Les freaks Jesus, tu connais ? C’est comme si Dieu, pour se marrer, avait croisé des punks à chiens avec des curés de campagne. Jésus on t’aime, Jésus revient, mais à la guitare électrique et avec un cuir clouté (dans le cuir, les clous, pas dans les paumes). Tore, blondinet à boucles béat et maigrichon, en est un, de freak Jesus. Entre crises d’épilepsie et squat minable, le voilà accueilli dans une famille recomposée avec mère, fille et garçon sous le joug d’un beau-père libidineux et tyrannique qui va le travailler au corps et à l’âme. Les premières impressions et premières réflexions qui s’offrent à la vision du film de Katrin Gebbe ne sont pas complètement enthousiasmantes. Un peu méchantes même.

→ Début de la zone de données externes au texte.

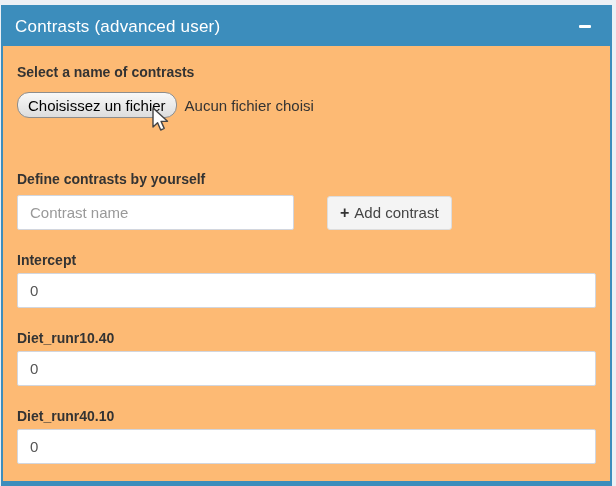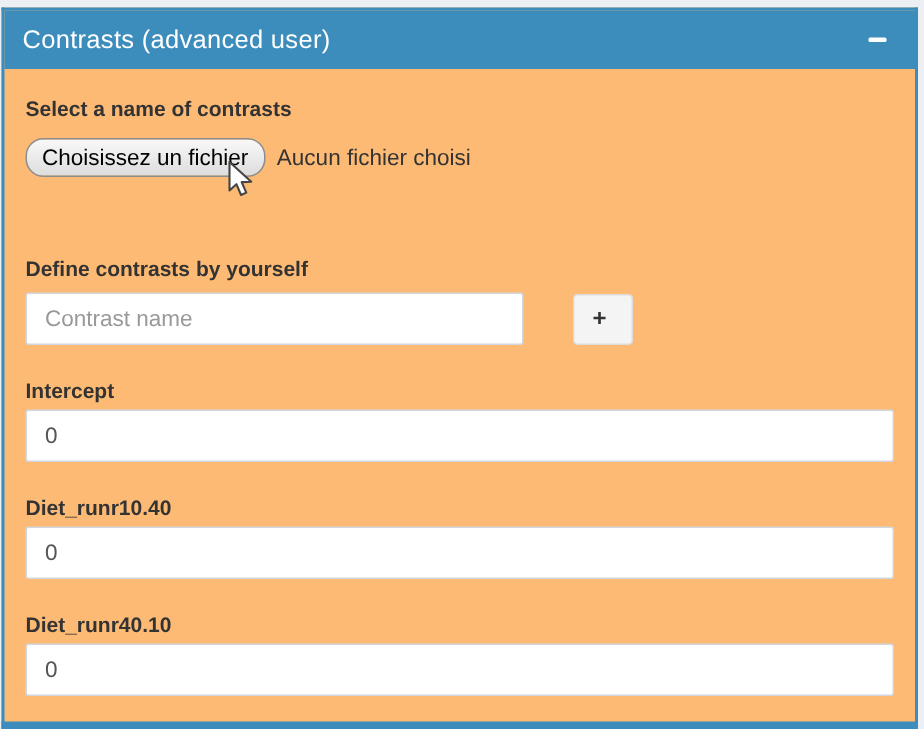--- a/index.html
+++ b/index.html
@@ -117,7 +117,7 @@
     outline: none;
   }
   .text-input::placeholder { color: #999999; opacity: 1; }
-  .contrast-name-input { width: 332px; }
+  .contrast-name-input { width: 277px; }
   .btn-default {
     margin-left: 33px;
     height: 34px;

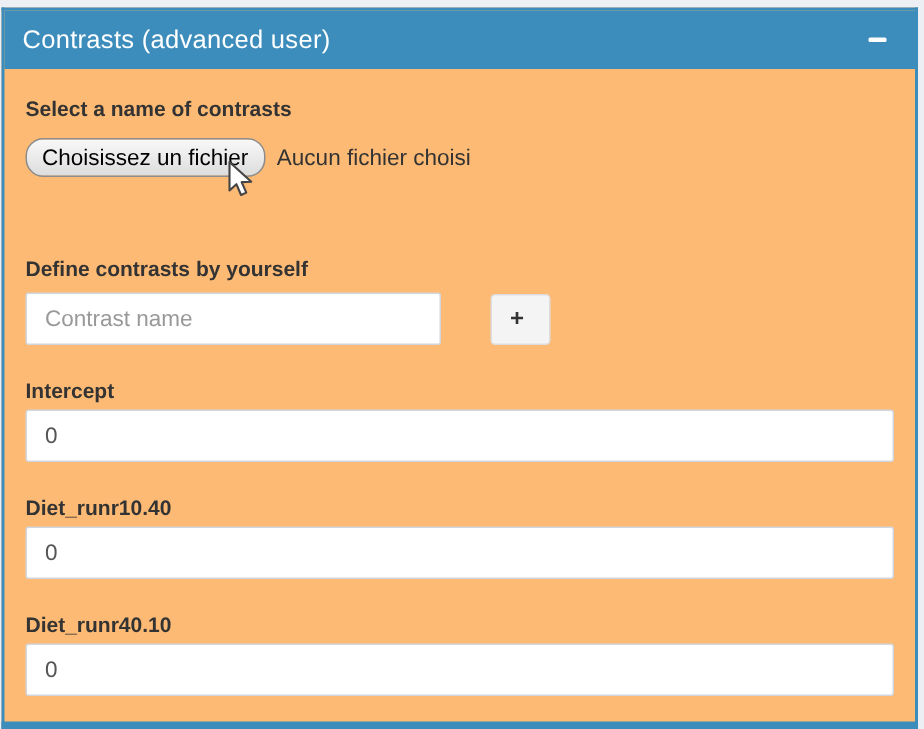--- a/index.html
+++ b/index.html
@@ -190,6 +190,7 @@
           <input type="text" class="text-input contrast-name-input" placeholder="Contrast name" style="">
           <button class="btn-default">
             <span class="plus-glyph">+</span>
+            <span>Add contrast</span>
           </button>
         </div>
       </div>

On se dit que c’est un peu flou, un peu bancal. Au début, on doute. Le scénario prend pourtant le temps d’installer une atmosphère trouble, de poser les personnages, d’observer leur intimité et les relations complexes qui se nouent entre eux, mais on doute, on fait la grimace… Et puis quelque chose s’insinue, se meut, et vient mettre à mal nos premières impressions et premières réflexions. On croit que Tore est un martyr, on croit que Benno est un monstre, mais c’est plus louche que ça, plus indécidable. On ne saura jamais vraiment les raisons qui font que Benno s’en prend à Tore, le rudoie comme si c’était normal, dans la logique des choses, à l’instar de Paul et Peter dans Funny games quand ils s’amusent à éradiquer une famille entière, par jeu. Pourquoi ? Parce que.
Parce que c’est juste un sale type, Benno, minable, dérisoire dans sa petite cruauté de beauf avachi. Un sale type comme il en existe des tonnes, partout. Et quand Tore revient vers son bourreau, on s’interroge. Cherchant à éprouver sa foi en affrontant le pire, genre passion du Christ au camping, Tore s’enferme dans une volonté quasi masochiste et une bigoterie abyssale. Crédule, crétin ou illuminé ? L’image du bondieusard exalté finit par brouiller celle du sanctifié iconique. Chaque humiliation est censée être une étape dans la dévotion, chaque souffrance une épiphanie, chaque tourment une expérience de Dieu.
On pense à Bess, la putain sacrée de Breaking the waves, dans cet amour du prochain qui dépasse le bon sens, mais jamais le pragmatisme mystique. C’est dans cette espèce d’ambiguïté psychologique que le film trouve une force qui lui faisait alors défaut. Dans ce crescendo d’affronts et de sévices, Gebbe va au bout de l’horreur sans broncher, parfois avec une pointe de facilité, et si le malaise ne prend jamais totalement, il déflagre soudain quand les femmes se révèlent, in fine, les plus barbares du lot. En trois parties nommées faisant écho à la trilogie Paradis d’Ulrich Seidl, Aux mains des hommes commence et se termine avec la tête sous l’eau, et au milieu sur la terre, ne reste que la misère pieuse et morale des hommes.